* **REQUIRED ACTION**: Word for word, write out the entries that follow, omitting all pictures.

* **DATASET EXCERPTS**:
------------------------------------------------
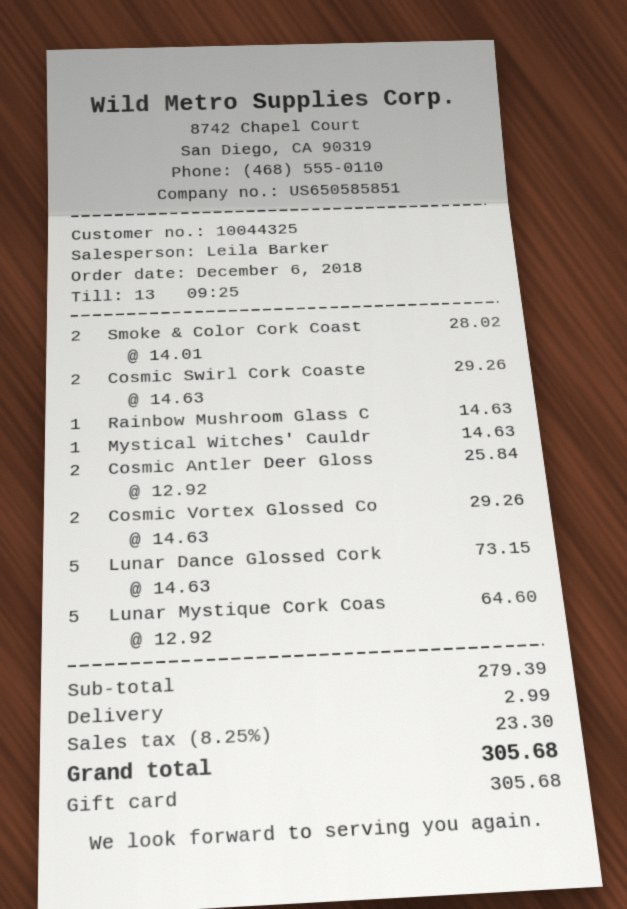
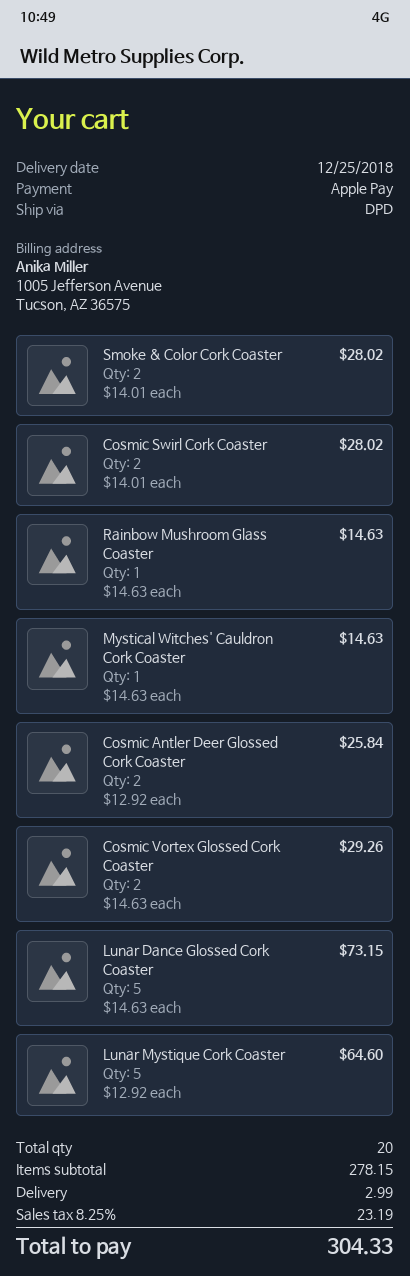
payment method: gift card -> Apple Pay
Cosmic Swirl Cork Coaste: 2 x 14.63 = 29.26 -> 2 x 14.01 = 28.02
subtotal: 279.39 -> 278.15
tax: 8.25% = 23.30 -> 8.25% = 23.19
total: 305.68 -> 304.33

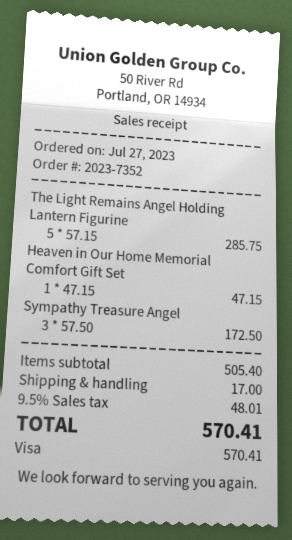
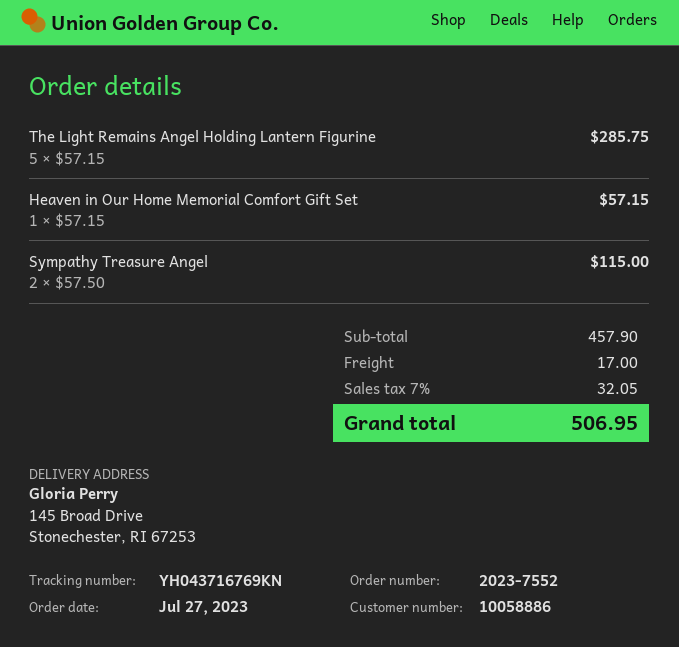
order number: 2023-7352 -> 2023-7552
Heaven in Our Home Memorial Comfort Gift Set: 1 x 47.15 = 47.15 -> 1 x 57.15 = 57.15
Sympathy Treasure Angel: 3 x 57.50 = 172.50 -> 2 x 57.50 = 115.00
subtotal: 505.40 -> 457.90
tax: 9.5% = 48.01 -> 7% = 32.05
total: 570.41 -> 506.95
------------------------------------------------
* **TASK RESULT**:
payment method: gift card -> Apple Pay
Cosmic Swirl Cork Coaste: 2 x 14.63 = 29.26 -> 2 x 14.01 = 28.02
subtotal: 279.39 -> 278.15
tax: 8.25% = 23.30 -> 8.25% = 23.19
total: 305.68 -> 304.33

order number: 2023-7352 -> 2023-7552
Heaven in Our Home Memorial Comfort Gift Set: 1 x 47.15 = 47.15 -> 1 x 57.15 = 57.15
Sympathy Treasure Angel: 3 x 57.50 = 172.50 -> 2 x 57.50 = 115.00
subtotal: 505.40 -> 457.90
tax: 9.5% = 48.01 -> 7% = 32.05
total: 570.41 -> 506.95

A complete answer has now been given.